“É importante trabalhar o plano físico, mas se a cabeça não funciona, os resultados não chegam. A cabeça no esporte é fundamental.” Assim resumiu Yuri Confortola sua mensagem ao público presente em Bormio.
O comentário, direto e sensível, foi feito durante o convegno da SIN – Società Italiana di Neurologia Lombardia, organizado em Bormio no âmbito da Olimpiade Culturale Milano – Cortina 2026. Medalhista olímpico em Pequim 2022, Confortola trouxe à conversa a experiência de quem conhece o esforço cotidiano e a respiração de uma pista competitiva — aquela respiração que, como a de uma cidade ao amanhecer, guia o ritmo do corpo e da mente.

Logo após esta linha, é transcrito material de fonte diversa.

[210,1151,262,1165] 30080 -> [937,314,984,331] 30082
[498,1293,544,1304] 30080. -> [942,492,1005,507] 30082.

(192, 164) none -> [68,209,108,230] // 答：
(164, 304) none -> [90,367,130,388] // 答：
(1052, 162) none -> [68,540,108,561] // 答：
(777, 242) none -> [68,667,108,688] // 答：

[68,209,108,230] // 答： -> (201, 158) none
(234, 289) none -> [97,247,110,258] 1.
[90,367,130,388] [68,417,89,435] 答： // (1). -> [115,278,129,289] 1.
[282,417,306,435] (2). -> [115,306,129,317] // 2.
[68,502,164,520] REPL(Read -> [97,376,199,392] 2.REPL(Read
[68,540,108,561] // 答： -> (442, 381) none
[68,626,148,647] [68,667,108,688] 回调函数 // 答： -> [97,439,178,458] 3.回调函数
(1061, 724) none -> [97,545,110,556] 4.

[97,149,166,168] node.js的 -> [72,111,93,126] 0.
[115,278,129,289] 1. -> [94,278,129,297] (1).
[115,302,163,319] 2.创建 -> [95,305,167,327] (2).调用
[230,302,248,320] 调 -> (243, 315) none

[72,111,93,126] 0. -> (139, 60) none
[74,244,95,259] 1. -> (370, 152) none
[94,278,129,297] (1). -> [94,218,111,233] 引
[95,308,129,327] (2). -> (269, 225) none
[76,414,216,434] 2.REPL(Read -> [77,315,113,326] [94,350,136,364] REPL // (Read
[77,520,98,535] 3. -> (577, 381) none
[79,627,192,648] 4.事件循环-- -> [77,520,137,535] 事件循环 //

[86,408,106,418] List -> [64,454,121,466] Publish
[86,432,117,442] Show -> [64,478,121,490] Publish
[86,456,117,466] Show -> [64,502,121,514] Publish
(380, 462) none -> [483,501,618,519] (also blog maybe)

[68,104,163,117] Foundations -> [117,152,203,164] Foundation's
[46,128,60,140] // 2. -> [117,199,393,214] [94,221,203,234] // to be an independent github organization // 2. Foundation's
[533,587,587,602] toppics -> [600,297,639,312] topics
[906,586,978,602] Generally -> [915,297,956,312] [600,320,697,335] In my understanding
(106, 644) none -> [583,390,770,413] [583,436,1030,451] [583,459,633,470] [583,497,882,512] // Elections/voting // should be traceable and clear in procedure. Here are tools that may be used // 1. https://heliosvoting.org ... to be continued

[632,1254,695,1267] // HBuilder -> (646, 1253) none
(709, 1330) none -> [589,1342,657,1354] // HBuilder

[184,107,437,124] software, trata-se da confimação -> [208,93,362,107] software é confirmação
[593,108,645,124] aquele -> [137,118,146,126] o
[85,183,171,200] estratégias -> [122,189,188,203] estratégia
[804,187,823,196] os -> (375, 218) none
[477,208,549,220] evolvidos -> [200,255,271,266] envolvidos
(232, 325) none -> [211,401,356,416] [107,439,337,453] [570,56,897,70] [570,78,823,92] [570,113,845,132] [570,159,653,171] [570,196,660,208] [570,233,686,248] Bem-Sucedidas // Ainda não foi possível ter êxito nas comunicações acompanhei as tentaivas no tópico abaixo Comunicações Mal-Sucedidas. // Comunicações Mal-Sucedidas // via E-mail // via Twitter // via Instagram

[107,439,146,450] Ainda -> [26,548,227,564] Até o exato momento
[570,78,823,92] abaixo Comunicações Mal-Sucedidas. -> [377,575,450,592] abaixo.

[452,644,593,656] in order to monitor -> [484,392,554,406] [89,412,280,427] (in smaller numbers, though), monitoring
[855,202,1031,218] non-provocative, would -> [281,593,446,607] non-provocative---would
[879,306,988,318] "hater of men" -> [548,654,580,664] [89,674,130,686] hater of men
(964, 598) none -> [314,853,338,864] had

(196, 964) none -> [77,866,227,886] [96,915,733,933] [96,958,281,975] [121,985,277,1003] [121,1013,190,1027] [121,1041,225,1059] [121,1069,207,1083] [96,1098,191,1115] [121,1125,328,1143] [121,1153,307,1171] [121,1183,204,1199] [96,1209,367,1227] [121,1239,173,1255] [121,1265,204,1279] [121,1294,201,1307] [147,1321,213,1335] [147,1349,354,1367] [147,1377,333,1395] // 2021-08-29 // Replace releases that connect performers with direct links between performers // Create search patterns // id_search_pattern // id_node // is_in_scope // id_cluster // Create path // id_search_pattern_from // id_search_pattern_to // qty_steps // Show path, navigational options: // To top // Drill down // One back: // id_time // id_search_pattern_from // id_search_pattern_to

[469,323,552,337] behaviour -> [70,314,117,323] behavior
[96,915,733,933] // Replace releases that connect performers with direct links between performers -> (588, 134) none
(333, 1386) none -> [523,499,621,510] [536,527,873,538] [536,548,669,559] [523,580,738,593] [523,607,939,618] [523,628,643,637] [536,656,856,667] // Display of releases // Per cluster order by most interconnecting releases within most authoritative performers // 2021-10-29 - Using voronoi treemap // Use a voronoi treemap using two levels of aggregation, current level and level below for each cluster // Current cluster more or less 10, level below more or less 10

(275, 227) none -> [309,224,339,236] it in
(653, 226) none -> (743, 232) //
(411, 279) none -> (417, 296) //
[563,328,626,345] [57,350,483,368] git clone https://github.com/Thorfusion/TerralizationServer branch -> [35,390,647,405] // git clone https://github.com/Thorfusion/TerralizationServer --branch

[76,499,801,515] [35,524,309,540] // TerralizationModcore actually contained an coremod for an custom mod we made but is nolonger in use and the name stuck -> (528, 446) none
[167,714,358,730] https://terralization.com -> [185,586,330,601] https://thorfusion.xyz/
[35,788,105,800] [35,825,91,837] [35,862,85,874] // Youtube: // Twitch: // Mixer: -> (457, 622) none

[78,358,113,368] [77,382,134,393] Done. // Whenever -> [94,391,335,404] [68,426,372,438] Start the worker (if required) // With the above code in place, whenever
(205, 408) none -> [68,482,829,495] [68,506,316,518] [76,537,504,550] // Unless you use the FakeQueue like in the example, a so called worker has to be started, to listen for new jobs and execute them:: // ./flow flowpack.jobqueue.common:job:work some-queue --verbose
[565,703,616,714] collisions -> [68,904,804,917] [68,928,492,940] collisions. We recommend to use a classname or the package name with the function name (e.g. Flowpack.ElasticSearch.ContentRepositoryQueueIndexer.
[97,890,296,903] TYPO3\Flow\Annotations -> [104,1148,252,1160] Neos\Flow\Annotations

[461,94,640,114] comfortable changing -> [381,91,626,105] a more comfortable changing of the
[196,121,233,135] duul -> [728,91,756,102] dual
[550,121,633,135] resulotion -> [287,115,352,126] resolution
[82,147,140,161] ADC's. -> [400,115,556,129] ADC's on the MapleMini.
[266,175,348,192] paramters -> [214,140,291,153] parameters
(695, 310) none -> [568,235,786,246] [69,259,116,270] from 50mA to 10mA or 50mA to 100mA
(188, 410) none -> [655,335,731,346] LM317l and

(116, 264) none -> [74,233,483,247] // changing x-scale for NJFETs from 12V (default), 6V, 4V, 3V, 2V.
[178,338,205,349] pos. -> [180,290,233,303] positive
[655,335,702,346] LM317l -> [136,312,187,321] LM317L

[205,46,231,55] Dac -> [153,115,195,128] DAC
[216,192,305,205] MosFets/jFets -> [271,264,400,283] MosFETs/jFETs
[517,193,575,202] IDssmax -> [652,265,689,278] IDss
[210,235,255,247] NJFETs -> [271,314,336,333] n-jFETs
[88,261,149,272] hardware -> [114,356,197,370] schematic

O que ele enfatizou, com a leveza de um observador que aprendeu com as estações, é que a preparação física é apenas a metade do caminho. A outra metade pertence ao terreno mais sutil: o pensamento, as emoções, a rotina mental que prepara o atleta para o instante decisivo. Numa metáfora agrícola, é como cuidar do solo antes da colheita: sem raízes saudáveis, a safra não floresce.
No encontro em Bormio, palco que combina altitude e tradição esportiva, especialistas em neurologia e atletas compartilharam percepções sobre como o cérebro responde ao treino, ao cansaço, ao estresse de competição e às pequenas rotinas que sustentam a recuperação. Confortola, com a sensibilidade de quem viveu pressões olímpicas, lembrou que atitudes simples — descanso regular, rotina alimentar estável, apoio emocional — são sementes que alimentam a força mental.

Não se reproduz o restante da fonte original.